◆ **The task**
Take the line containing "ks200_p_change(%), 2023-08-02: -0.16 -> none" as the first and the last line of the records below as the end, and please set down only what lies between them exactly, both ends included.

(Revision comparison data)
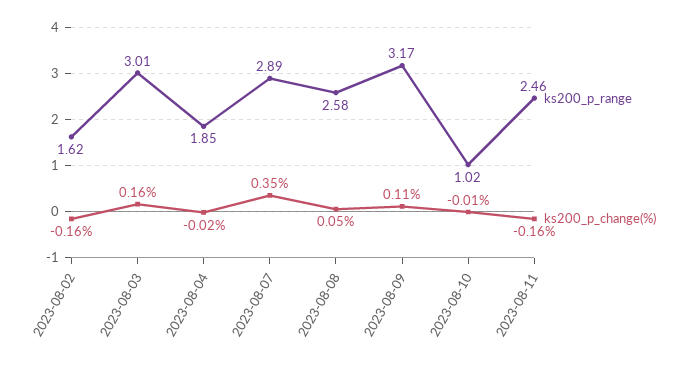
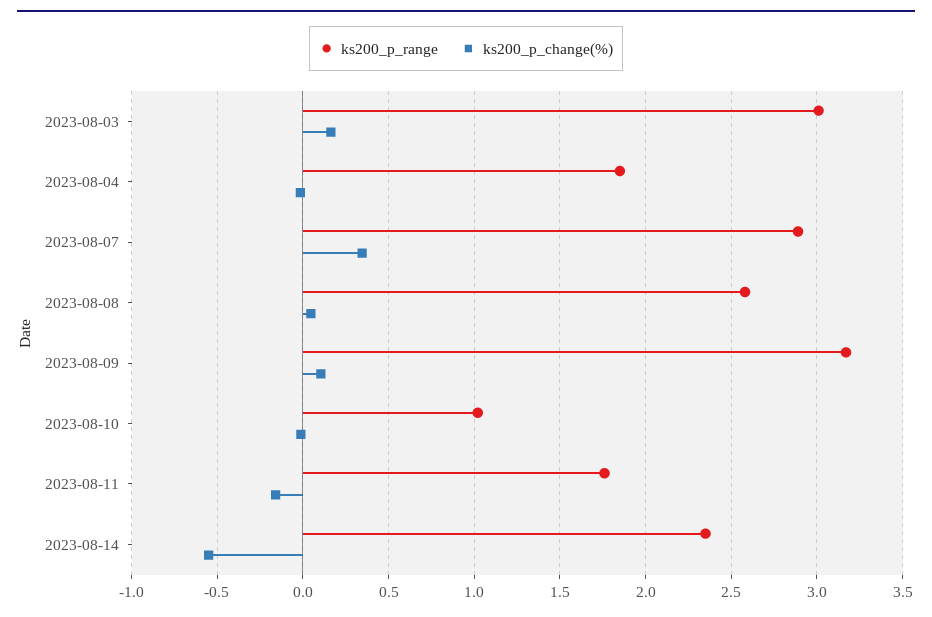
ks200_p_range, 2023-08-02: 1.62 -> none
ks200_p_change(%), 2023-08-02: -0.16 -> none
ks200_p_range, 2023-08-11: 2.46 -> 1.75
ks200_p_range, 2023-08-14: none -> 2.35
ks200_p_change(%), 2023-08-14: none -> -0.55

◆ **Exercise output**
ks200_p_change(%), 2023-08-02: -0.16 -> none
ks200_p_range, 2023-08-11: 2.46 -> 1.75
ks200_p_range, 2023-08-14: none -> 2.35
ks200_p_change(%), 2023-08-14: none -> -0.55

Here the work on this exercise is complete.